Bank of Mum and Dad (BoMaD) now a top mortgage lender, making retirement less certain

Research from Legal & General and Cebr has revealed that the Bank of Mum and Dad (BoMaD) is now the equivalent of a top 10 UK mortgage lender, gifting a total of £6.3bn in 2019.

This year, the average BoMaD contribution has risen by more than £6,000, to £24,100.

Nearly a fifth of over-55s (19 per cent) are gifting money because they feel they have a responsibility to help. However, 26 per cent of BoMaD lenders are not confident they have enough money to last their retirement after providing support. Parents are increasingly using equity release to help family with deposits and fund retirement.

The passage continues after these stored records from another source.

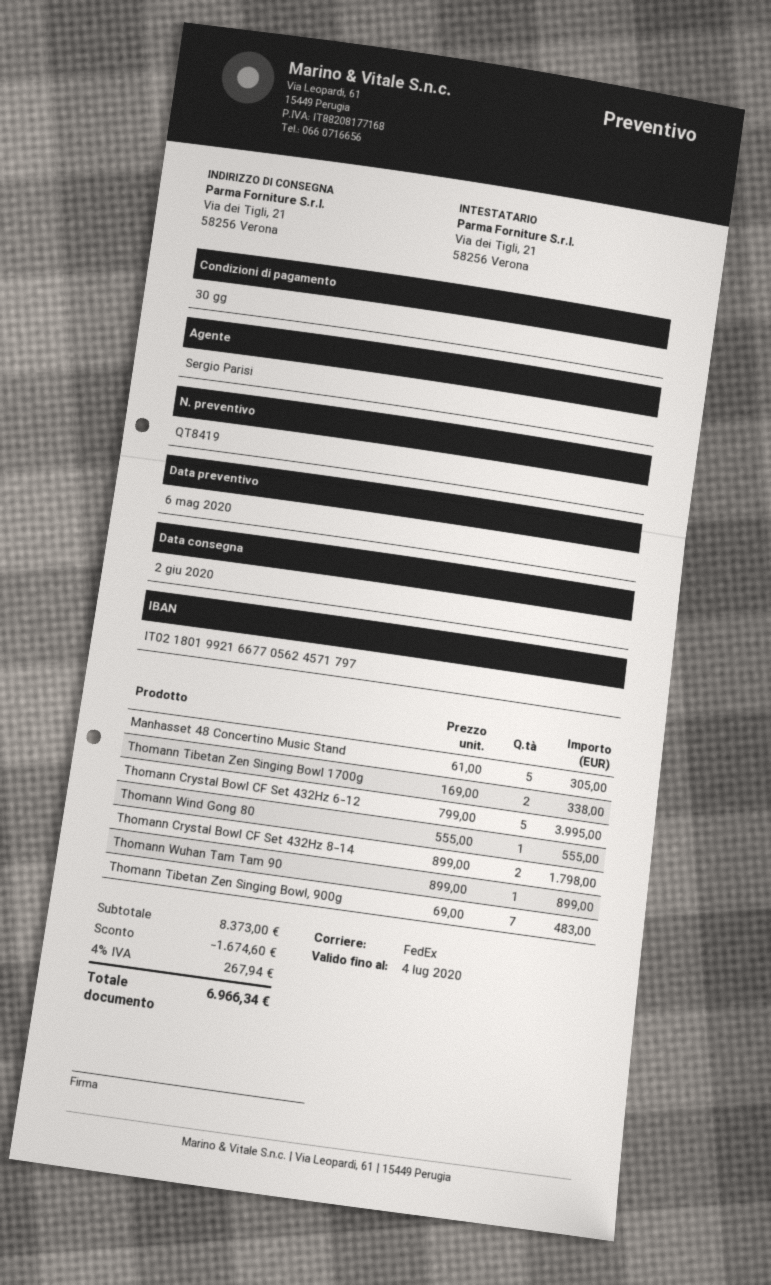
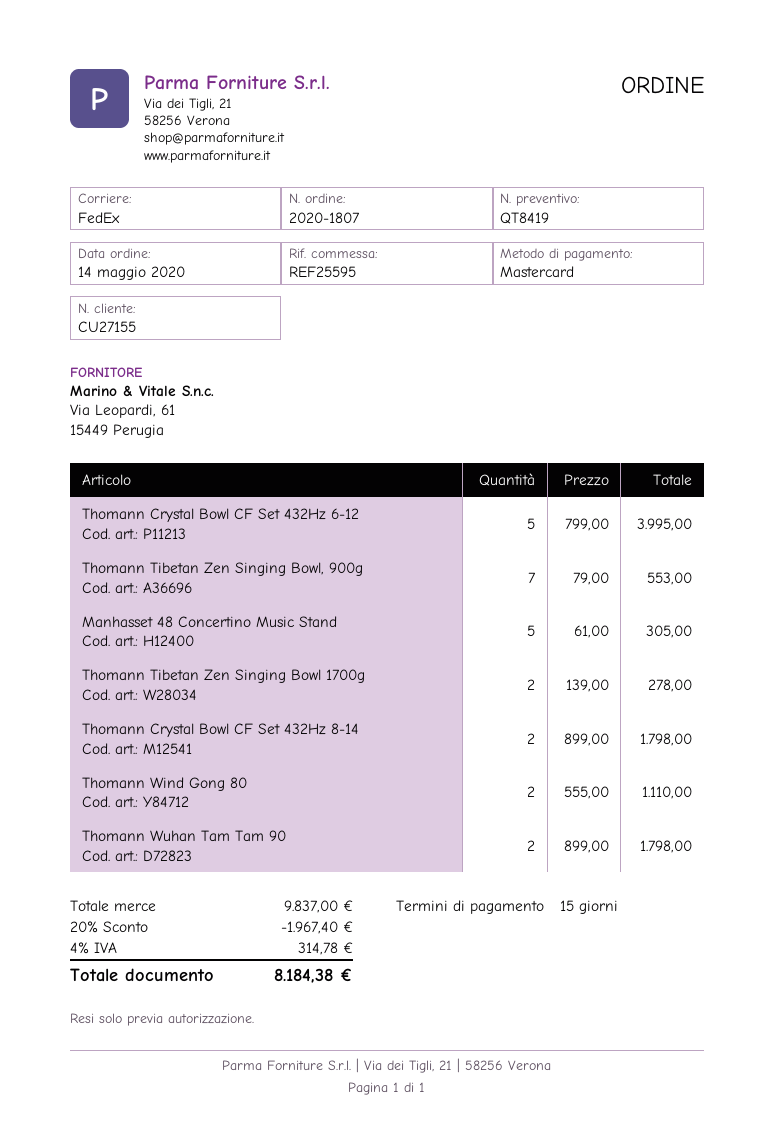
payment terms: 30 days -> 15 days
Thomann Tibetan Zen Singing Bowl 1700g: 2 x 169.00 = 338.00 -> 2 x 139.00 = 278.00
Thomann Wind Gong 80: 1 x 555.00 = 555.00 -> 2 x 555.00 = 1110.00
Thomann Wuhan Tam Tam 90: 1 x 899.00 = 899.00 -> 2 x 899.00 = 1798.00
Thomann Tibetan Zen Singing Bowl, 900g: 7 x 69.00 = 483.00 -> 7 x 79.00 = 553.00
subtotal: 8373.00 -> 9837.00
discount: 1674.60 -> 1967.40
tax: 4% = 267.94 -> 4% = 314.78
total: 6966.34 -> 8184.38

The new research shows that the Bank of Mum and Dad is drawing on a wide range of sources to financially support other family members with a deposit. More than half are using cash (53 per cent), 9 percent are cashing in lump sums from their pension savings, 7 per cent are using their pension drawdown and 6 per cent are drawing on their annuity income to help family members buy a home.

Digging into retirement savings is leading some over-55s into a more uncertain retirement. Over a quarter of BoMaD lenders are not confident they have enough money to last their retirement after helping their family, and 15 percent have had to accept a lower standard of living. A small number (6 percent) are even choosing to postpone their retirement.

Chris Knight, Chief Executive, Legal & General Retail Retirement said:

“There are a vast range of considerations today’s retirees face when it comes to planning their finances, from whether they can afford to help their children buy a home, to setting aside funds for any future care needs they may have. Parents and grandparents across the UK want to see their loved ones settled in homes of their own and are giving generously as part of the Bank of Mum and Dad. Many are using their pensions and savings to help out and unfortunately this could be leaving some facing a poorer retirement, especially if they don’t get the right advice.”